Problem details: Below are the records; copy out every line that holds the word "registration".

Excerpted records:
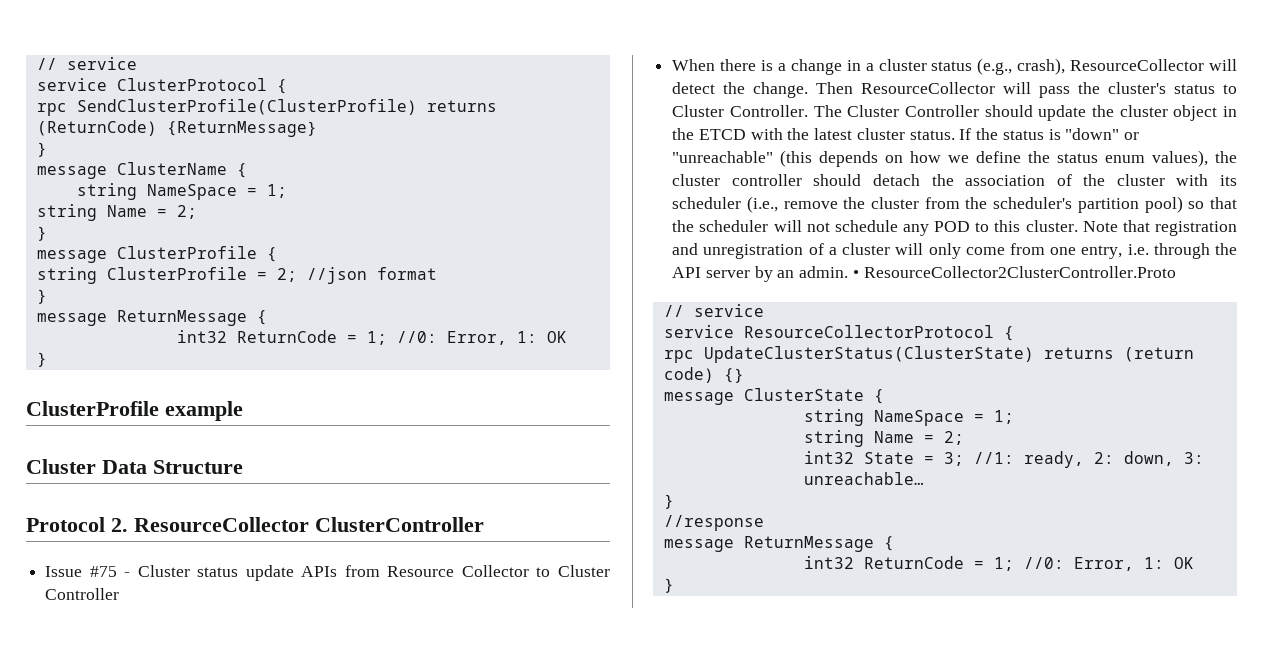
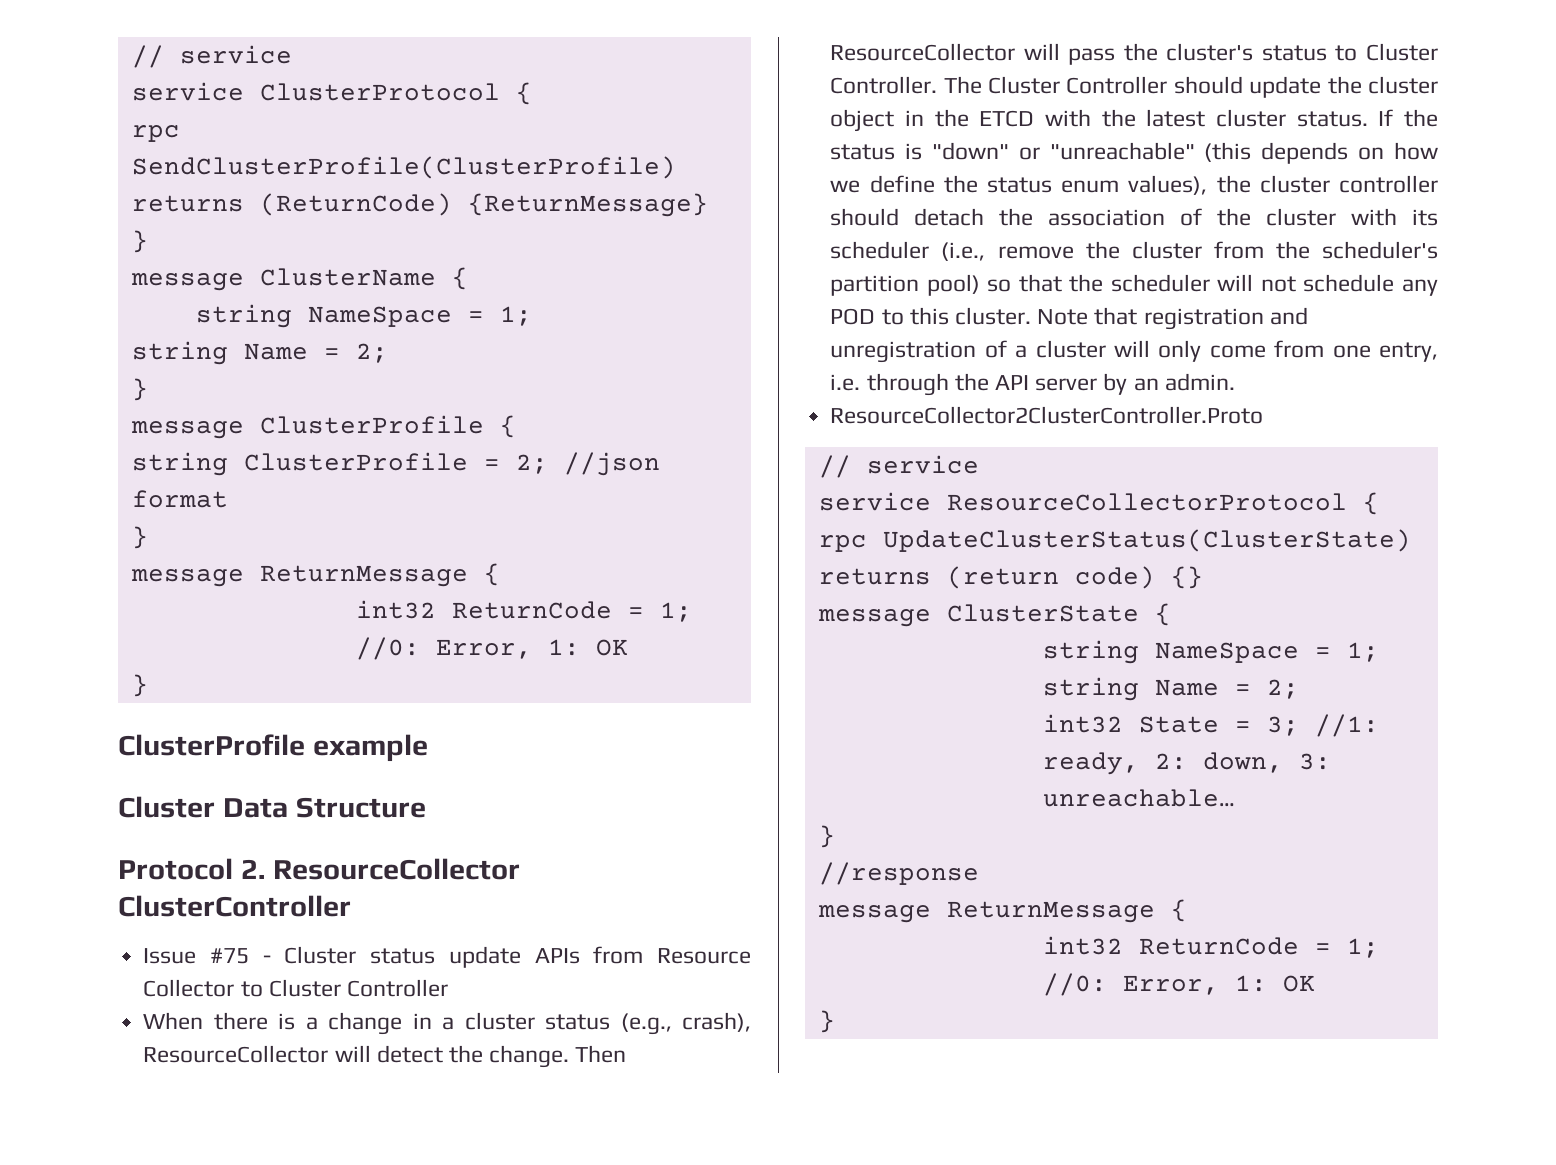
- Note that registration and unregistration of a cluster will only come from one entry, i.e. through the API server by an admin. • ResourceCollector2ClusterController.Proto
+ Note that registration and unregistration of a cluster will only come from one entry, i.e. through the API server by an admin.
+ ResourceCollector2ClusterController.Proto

* * *

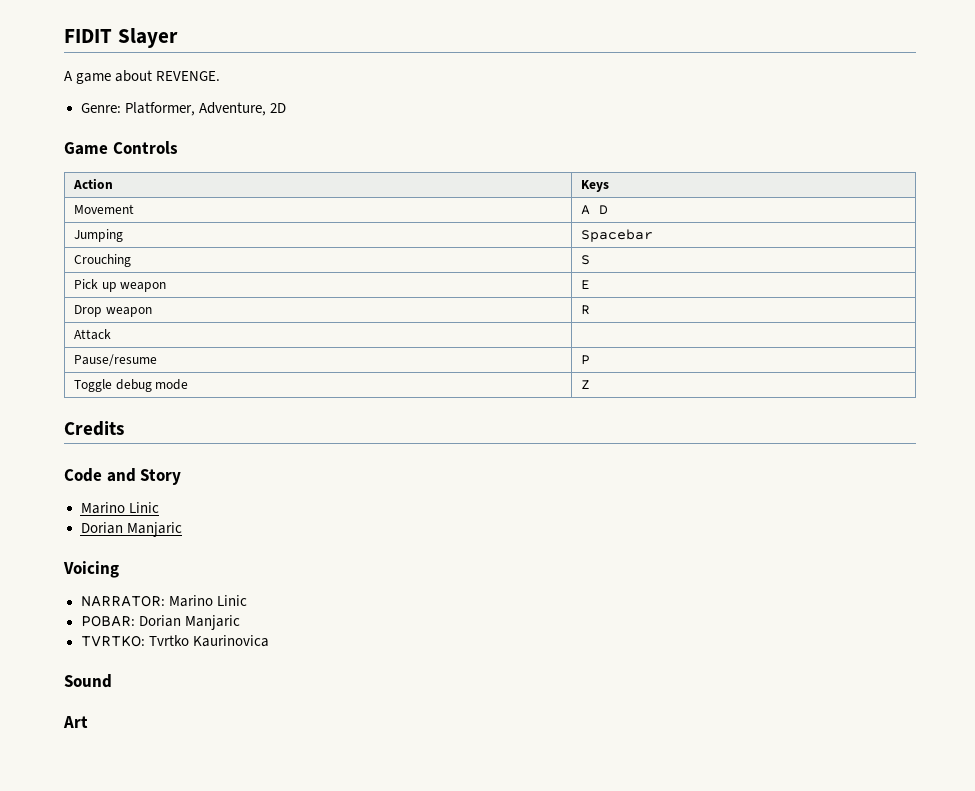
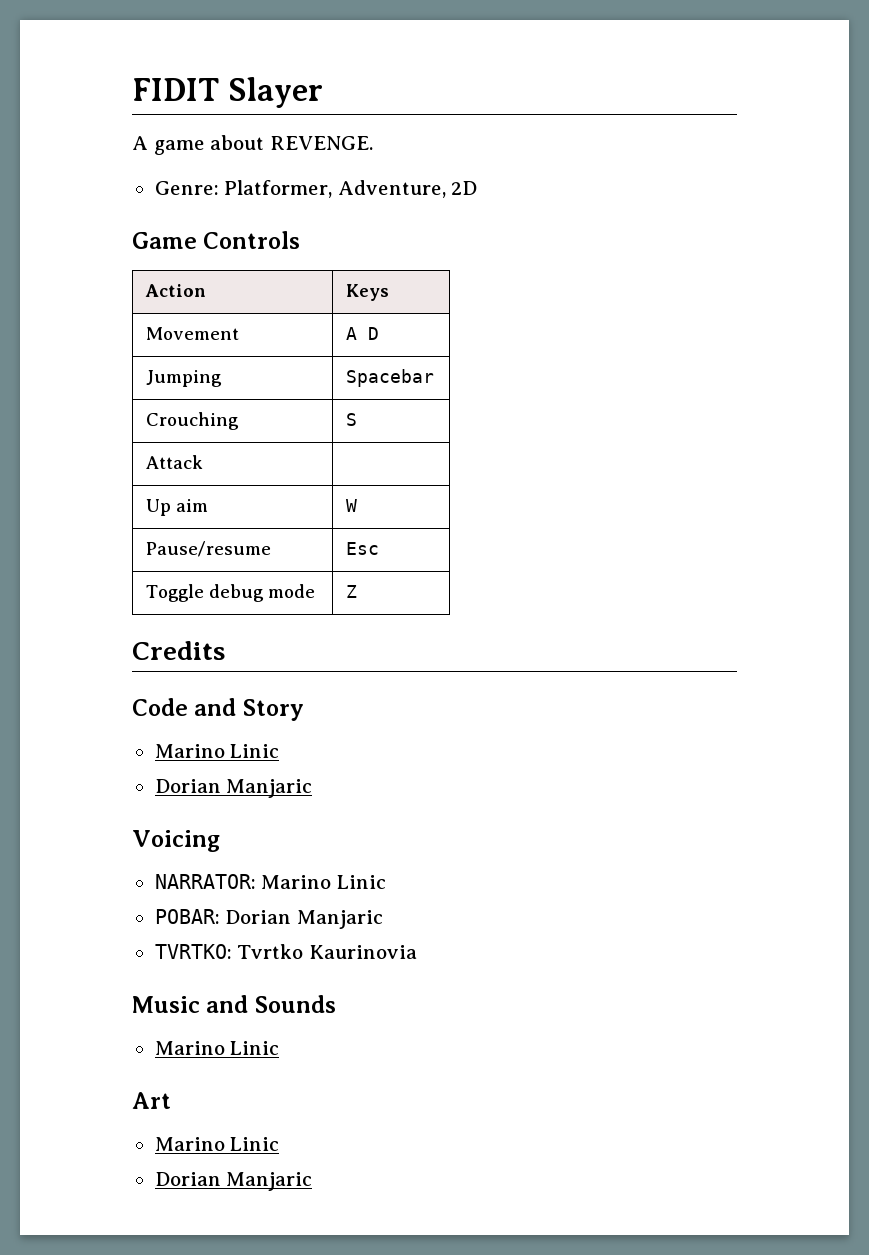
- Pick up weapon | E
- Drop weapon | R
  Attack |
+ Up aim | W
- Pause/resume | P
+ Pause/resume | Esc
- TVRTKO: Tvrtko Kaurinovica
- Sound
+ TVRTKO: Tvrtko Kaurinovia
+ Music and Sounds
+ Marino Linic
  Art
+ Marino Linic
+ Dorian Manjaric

Response to this task:
- Note that registration and unregistration of a cluster will only come from one entry, i.e. through the API server by an admin. • ResourceCollector2ClusterController.Proto
+ Note that registration and unregistration of a cluster will only come from one entry, i.e. through the API server by an admin.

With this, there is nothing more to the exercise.